We know it will work since d/dx(x²+1) = 2x, meaning that in the integrand the x in the numerator will cancel out.

 

[gb7nash]

So, is that x simply canceling out here?

That's pretty much the idea. Another way to look at it is:

$u=(1+x^{2})$ , $du= 2x dx$ , so $\frac{1}{2}du=xdx$.

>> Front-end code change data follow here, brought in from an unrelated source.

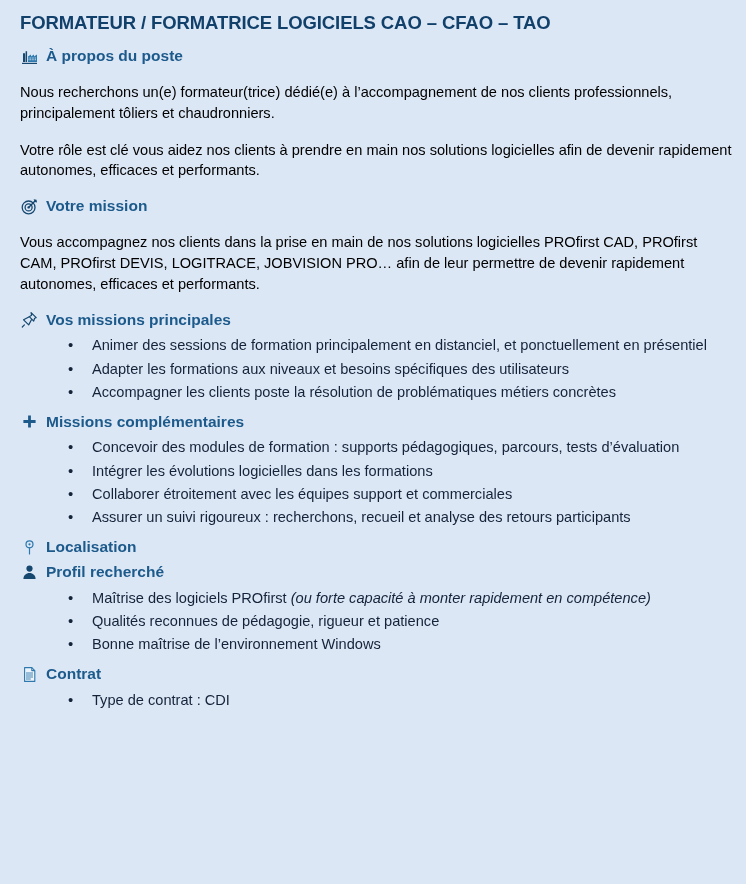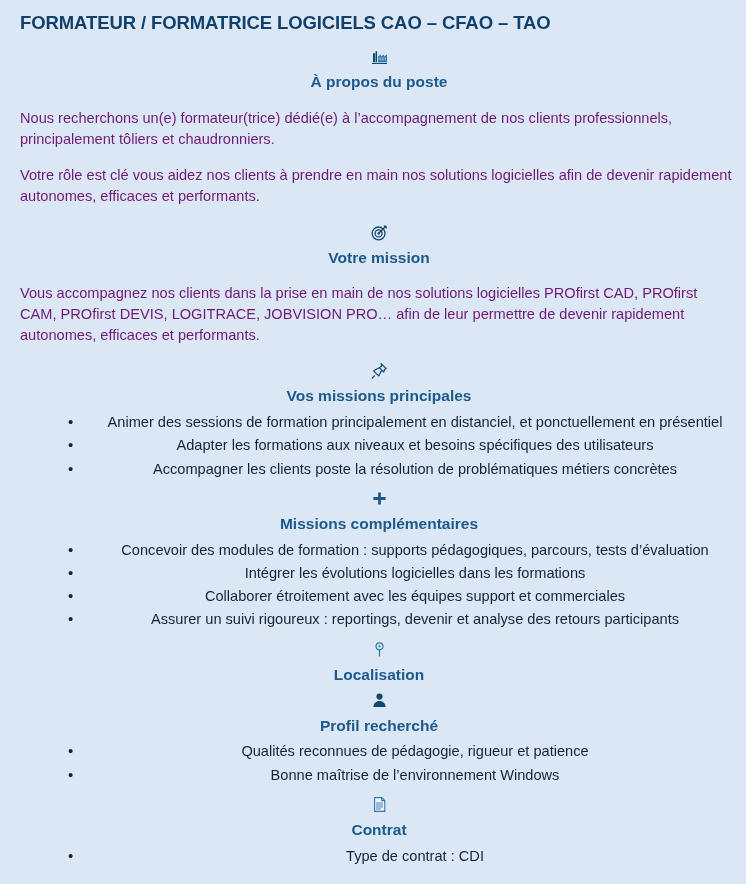--- a/index.html
+++ b/index.html
@@ -39,7 +39,6 @@
     font-size: 15.5px;
     font-weight: bold;
     line-height: 1.2;
-    flex-direction: column;
   }
   .section-head .ico {
     display: inline-flex;

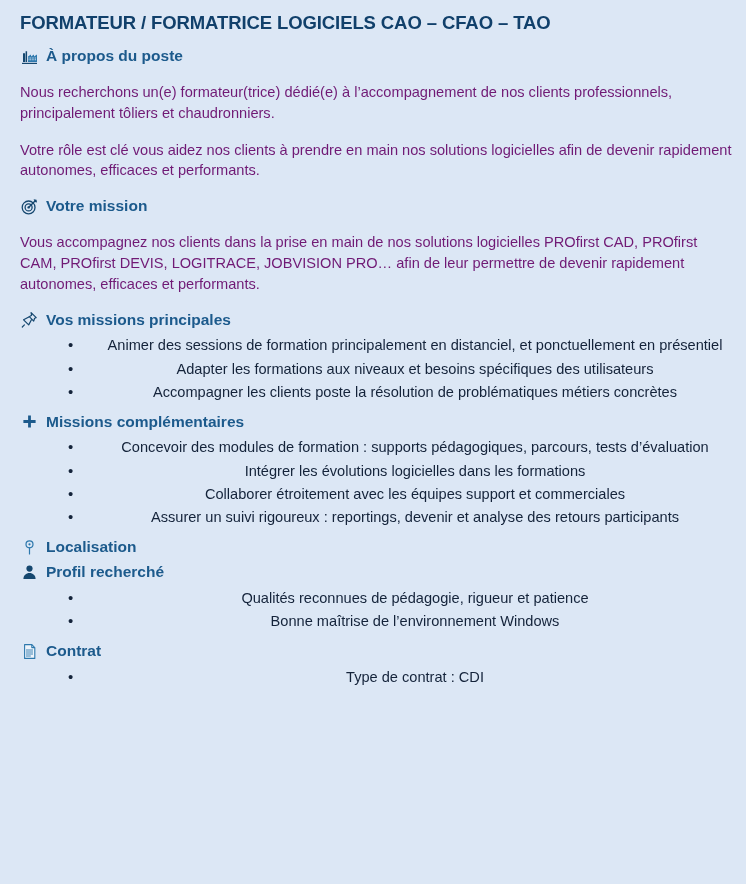--- a/index.html
+++ b/index.html
@@ -51,7 +51,7 @@
   .section-head .ico svg { display: block; }
   .para {
     font-size: 14.6px;
-    color: #701a75;
+    color: #000000;
     line-height: 1.42;
     margin: 0 0 6px 2px;
     max-width: 712px;

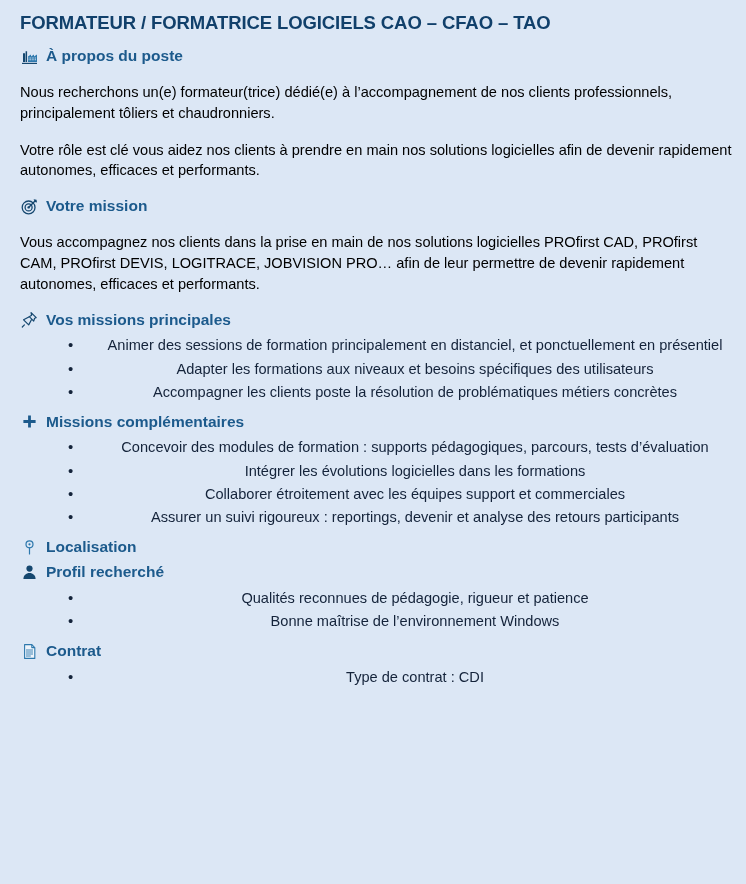--- a/index.html
+++ b/index.html
@@ -71,7 +71,6 @@
     line-height: 1.42;
     margin-bottom: 2.5px;
     max-width: 740px;
-    text-align: center;
   }
   ul.bullets li::before {
     content: "\2022";

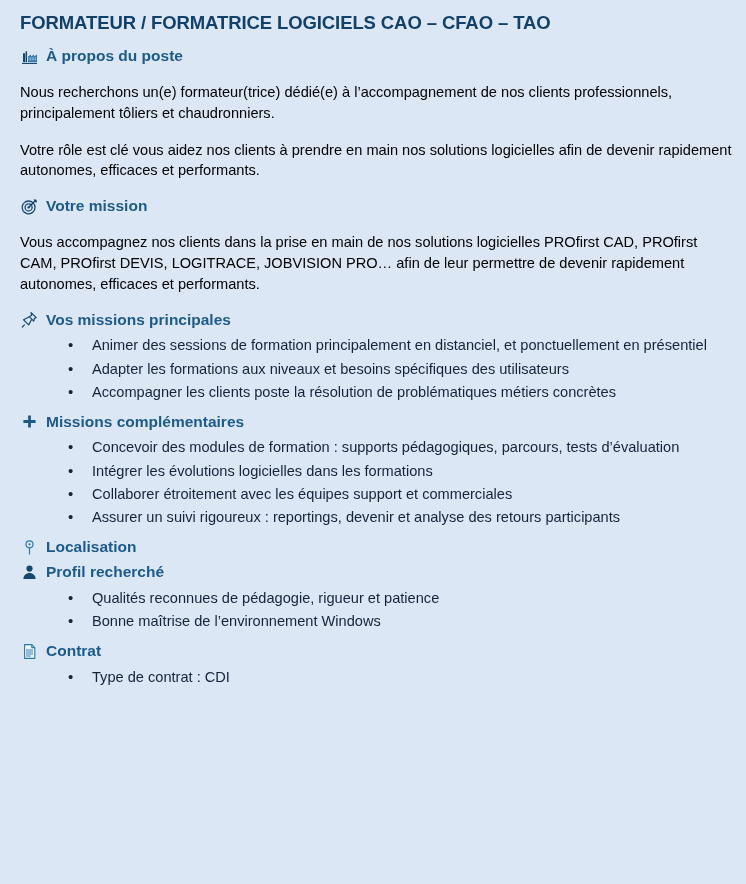--- a/index.html
+++ b/index.html
@@ -151,7 +151,7 @@
     <li>Concevoir des modules de formation : supports pédagogiques, parcours, tests d’évaluation</li>
     <li>Intégrer les évolutions logicielles dans les formations</li>
     <li>Collaborer étroitement avec les équipes support et commerciales</li>
-    <li>Assurer un suivi rigoureux : reportings, devenir et analyse des retours participants</li>
+    <li>Assurer un suivi rigoureux : recherchons, recueil et analyse des retours participants</li>
   </ul>
 
   <div class="section-head">

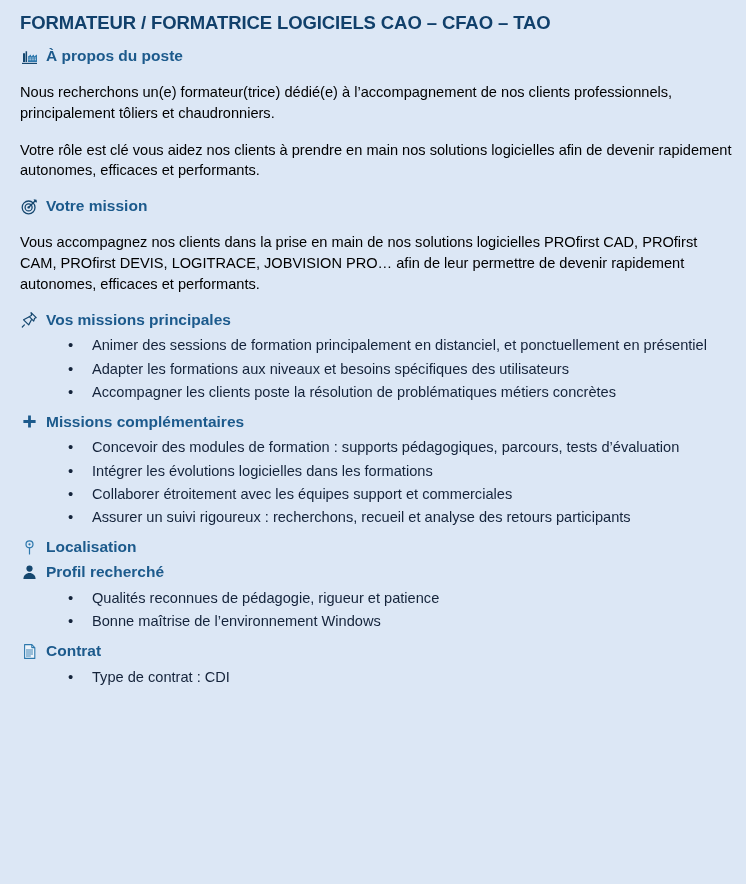--- a/index.html
+++ b/index.html
@@ -177,6 +177,7 @@
   </div>
 
   <ul class="bullets">
+    <li><span>Maîtrise des logiciels PROfirst </span><span class="ital">(ou forte capacité à monter rapidement en compétence)</span></li>
     <li>Qualités reconnues de pédagogie, rigueur et patience</li>
     <li>Bonne maîtrise de l’environnement Windows</li>
   </ul>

Now substituting in, you have $\int \frac{1}{u^{2}} \frac{1}{2}du$ = ...

 

[micromass]

Homework Statement

Homework Equations

The Attempt at a Solution

I don't understand what exactly is going on here. They let $u=(1+x^{2})$, so that leaves them with this:
$$\int \frac{x}{u^{2}}dx$$

The derivative of $(1+x^{2})$ is simply $2x$. And so:
$$\frac{du}{dx} = 2x \rightarrow du = 2xdx \rightarrow dx=\frac{du}{2x}$$

So now, substituting in my new dx, I get:

$$\int \frac{x}{u^{2}2x}du$$

So, is that x simply canceling out here? Is that the idea?
Which leaves me with:
$$\int \frac{u^{-2}}{2}du$$
$$-\frac{1}{2u}$$
Re-substituting u I get:
$$-\frac{1}{2(x^{2}+1)} + C$$

Yes, that's it. You know that $u=x^2+1$, so deriving both sides gives you $du=2xdx$, thus $dx=\frac{du}{2x}$. And then you can substitute it in the integral.

With that being said, how do you know that the x will cancel? How are you even supposed to know that this approach will work? Is there some sort of proof to this idea, my book does not have it.

Basically, you don't know if the approach will work, you'll only know it by trying. You'll need some experience with these kind of thingies. If you've solved lots of integrals then you know immediately a few substitutions that you could try. But you'll still need to try them to see if they will really work out.

The same thing happens with the integral

$$\int{x\sqrt{x^2+1}dx}$$

when confronted with a root, I always try the substitution $u=\sqrt{x^2+1}$ first. Sometimes it works, sometimes it doesn't. With this substitution, you get $u^2=x^2+1$ and by deriving both sides:

$$2udu=2xdx$$

thus $dx=\frac{udu}{x}$

and you see that the x will cancel again. Note, if there wasn't an x before the root, then it wouldn't have worked. And if there wasn't an x in the numerator of your integral, then it wouldn't have worked...

 

[QuarkCharmer]

gb7nash,

$du= 2x dx$ , so $\frac{1}{2}du=dx$
Where did the x go in this example?

$du=2xdx$

$\frac{1}{2}du=xdx$

$\frac{1}{2x}du=dx$ ?

 

[gb7nash]

gb7nash,

$du= 2x dx$ , so $\frac{1}{2}du=dx$
Where did the x go in this example?

Typo. Thanks.

 

[QuarkCharmer]

Ah okay. The way you phrased it, I thought you were doing something different than me.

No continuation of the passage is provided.